236 days or almost 8 months. I guess I kept my "More coming (probably not so) soon" promise.

Only 7 months of distraction and procrastination

But here we are again. I've utilised the past 7 months to hone my distraction skills and perfect procrastination. I am using the odd weekend home in Singapore to write up something I've shared with the biggest audience I've had the pleasure to speak for at DevFest 2024 Shanghai and a great bunch of Open Source enthusiasts at FOSSAsia 2025 in Thailand.

If your last 7 months were a bit more productive and you did me the honour to read (part) of the previous post, you might remember some impressions from Okinawa and the marine conservation activities I did there - paired with some pictures I took along the journey. That last part is exactly what this next post is about...

The attentive reader might've noticed I wrote verbose captions for every picture, even with some attempts at trying to be funny.

Not too much later, towards the end of the blogpost, things started turning to the rather... "lazy"? side.

Since I was in the middle of trying to understand the Gen AI hype, I decided to kick the tyres and build something that could help automate my laziness away... But before we start prompting, a bit of background on my Gen AI journey.
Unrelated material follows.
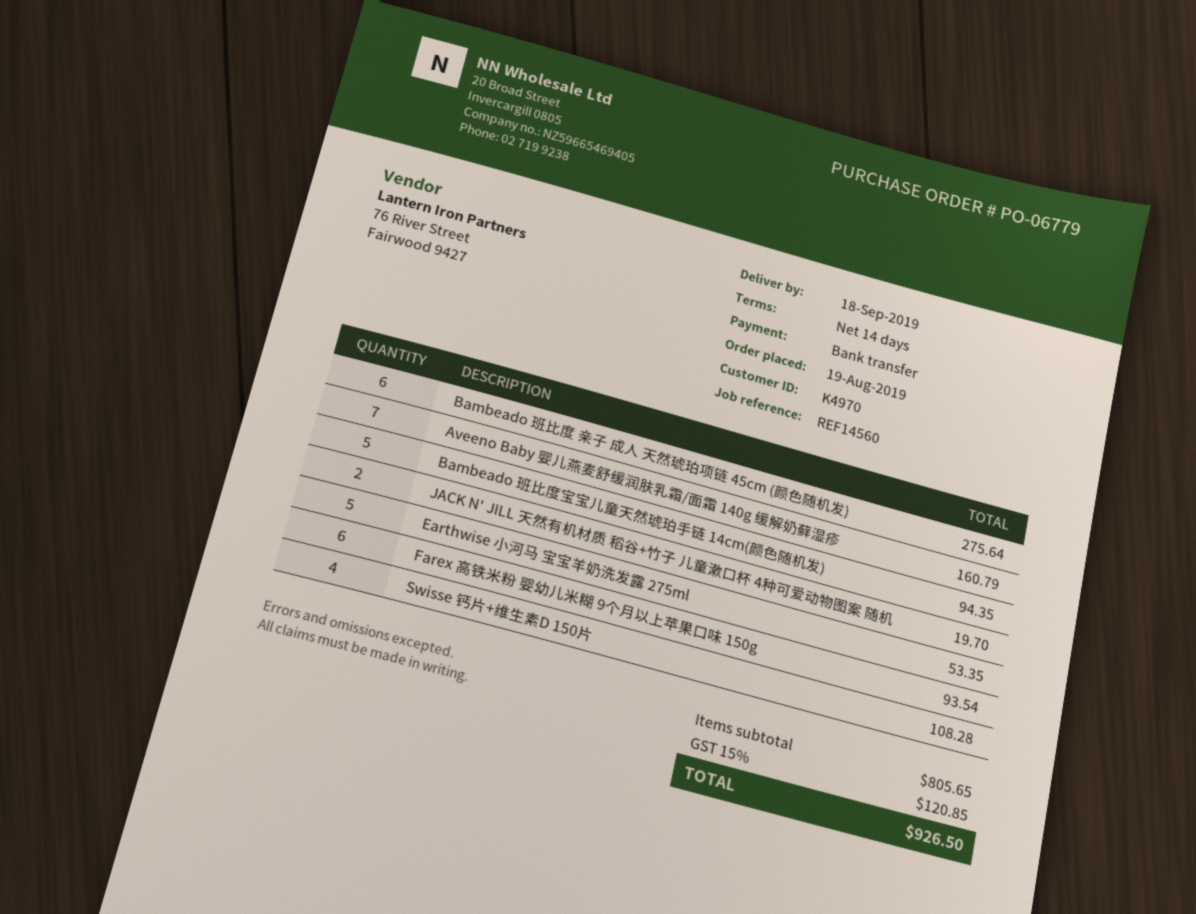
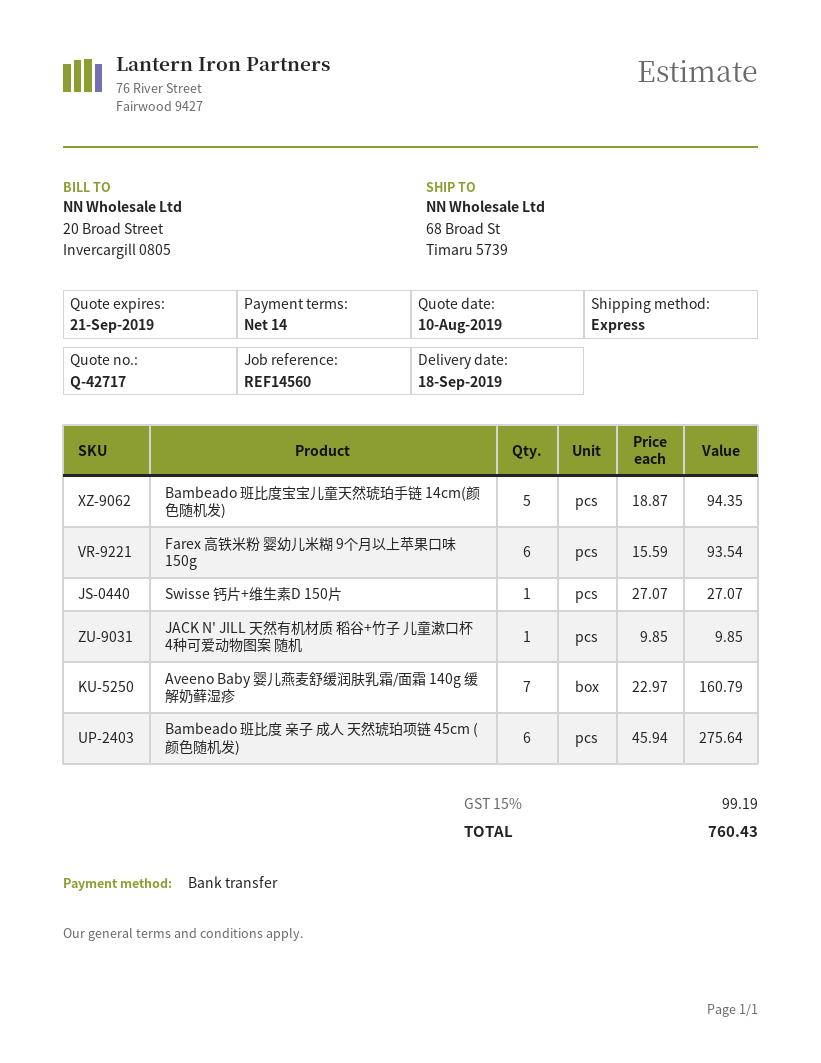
JACK N' JILL 天然有机材质 稻谷+竹子 儿童漱口杯 4种可爱动物图案 随机: 2 for 19.70 -> 1 for 9.85
Earthwise 小河马 宝宝羊奶洗发露 275ml: 5 for 53.35 -> none
Swisse 钙片+维生素D 150片: 4 for 108.28 -> 1 for 27.07
tax: 15% = 120.85 -> 15% = 99.19
total: 926.50 -> 760.43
(don't care about the story, just want to know about how you can help out? I GOT YOU COVERED: click here to skip to the next section)

Full table of contents:

The background story
The inspiration
The demo
The tech
The result
The future (mine and... yours?)

The background story

It’s September 2023, and I’ve just joined DoiT. The generative AI space was in full hype mode since the launch of ChatGPT in November 2022. Not long after, Google launched Bard, and Meta released (and later ~~leaked~~ "open-sourced") — their powerful LLaMA models in February. Microsoft added Copilot to Microsoft 365, Anthropic introduced Claude in March, and Amazon launched Bedrock as part of AWS. It was a busy time — and to be honest, I mostly kept my head in the sand, hoping the hype storm would blow over.
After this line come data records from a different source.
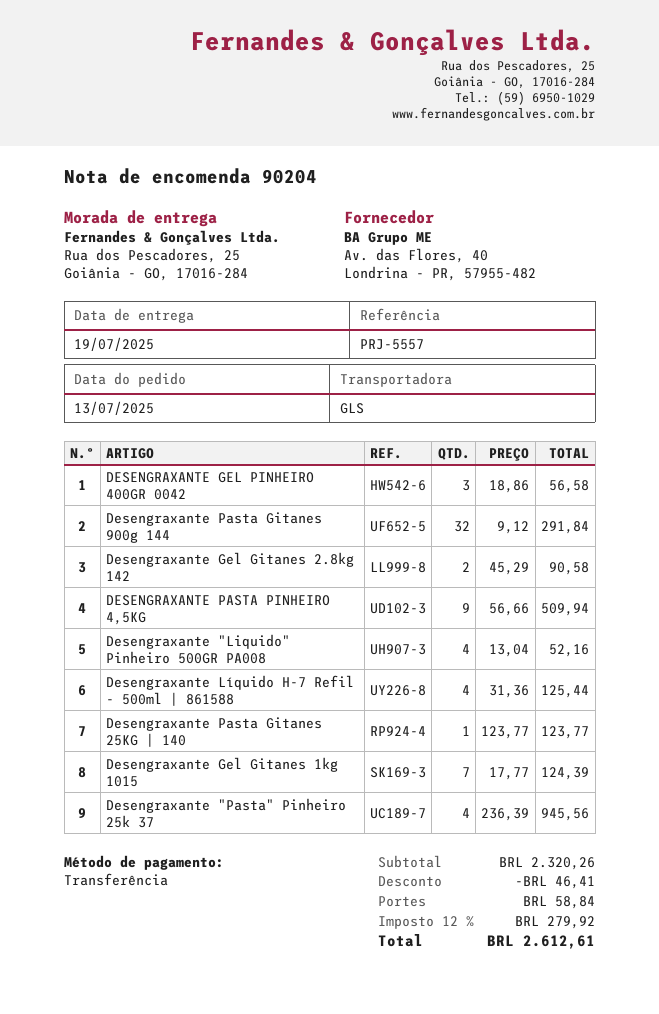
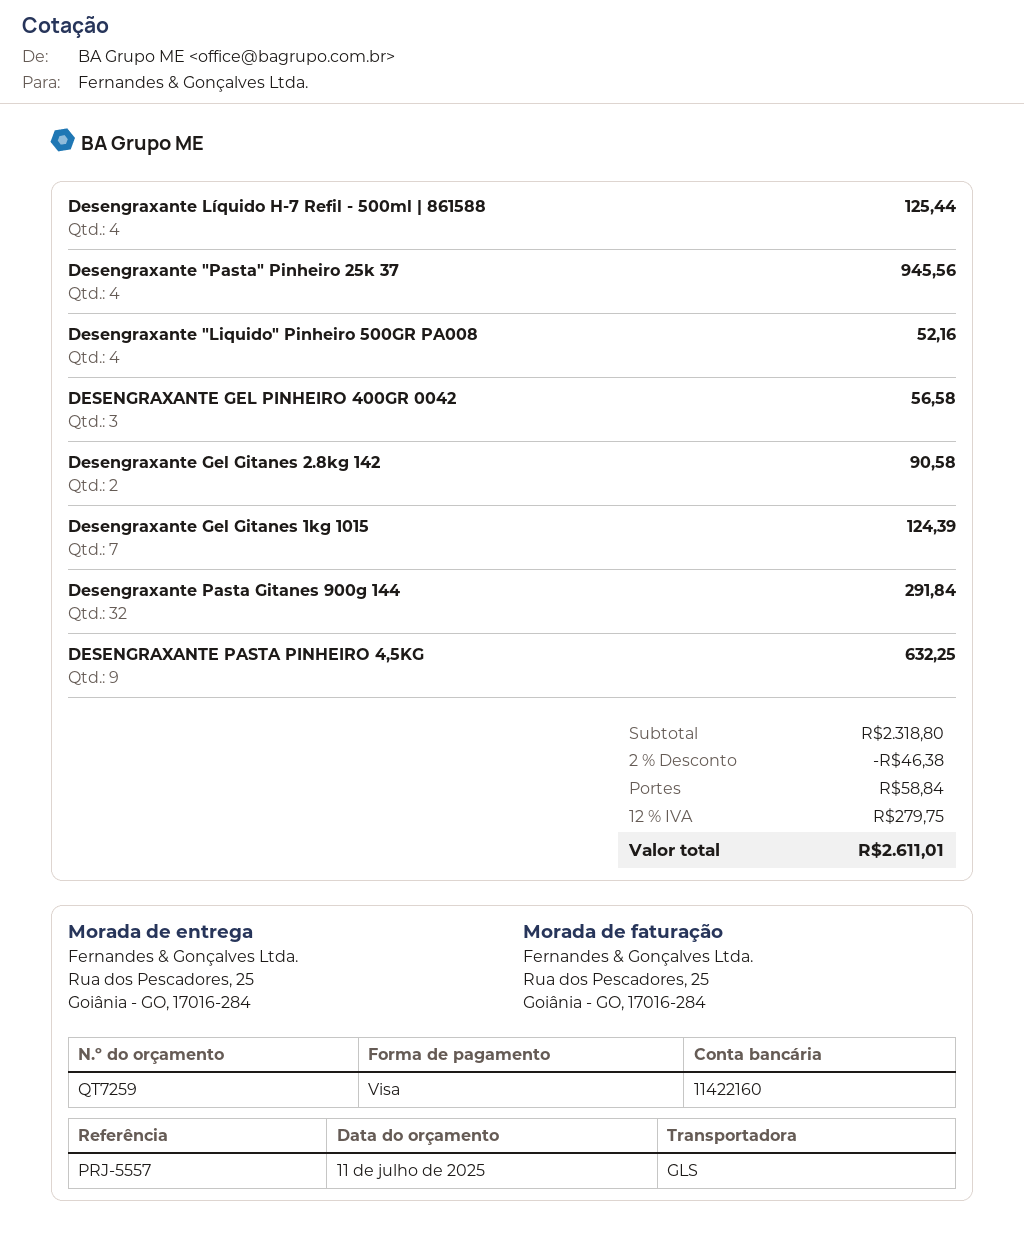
payment method: bank transfer -> Visa
DESENGRAXANTE PASTA PINHEIRO 4,5KG: 9 for 509.94 -> 9 for 632.25
Desengraxante Pasta Gitanes 25KG | 140: 1 for 123.77 -> none
subtotal: 2320.26 -> 2318.80
discount: 46.41 -> 46.38
tax: 12% = 279.92 -> 12% = 279.75
total: 2612.61 -> 2611.01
My exposure so far was mainly limited to one of my good (photography) friends who had taken this awesome picture:

Breakfast in Penang.

but then decided to turn it into this:

Penang breakfast gone wrong...

Penang breakfast gone wronger...

No wonder that, when I was trying to answer the question "where is (Gen) AI going?" for my first presentation on Gen AI, the "bad" of my "the good, the bad and the ugly" was the biggest portion.

It looked something like this:

The bad 😬

Job loss: According to a report by Goldman Sachs, 2 out of 3 jobs in the US would be exposed to some degree of automation by AI.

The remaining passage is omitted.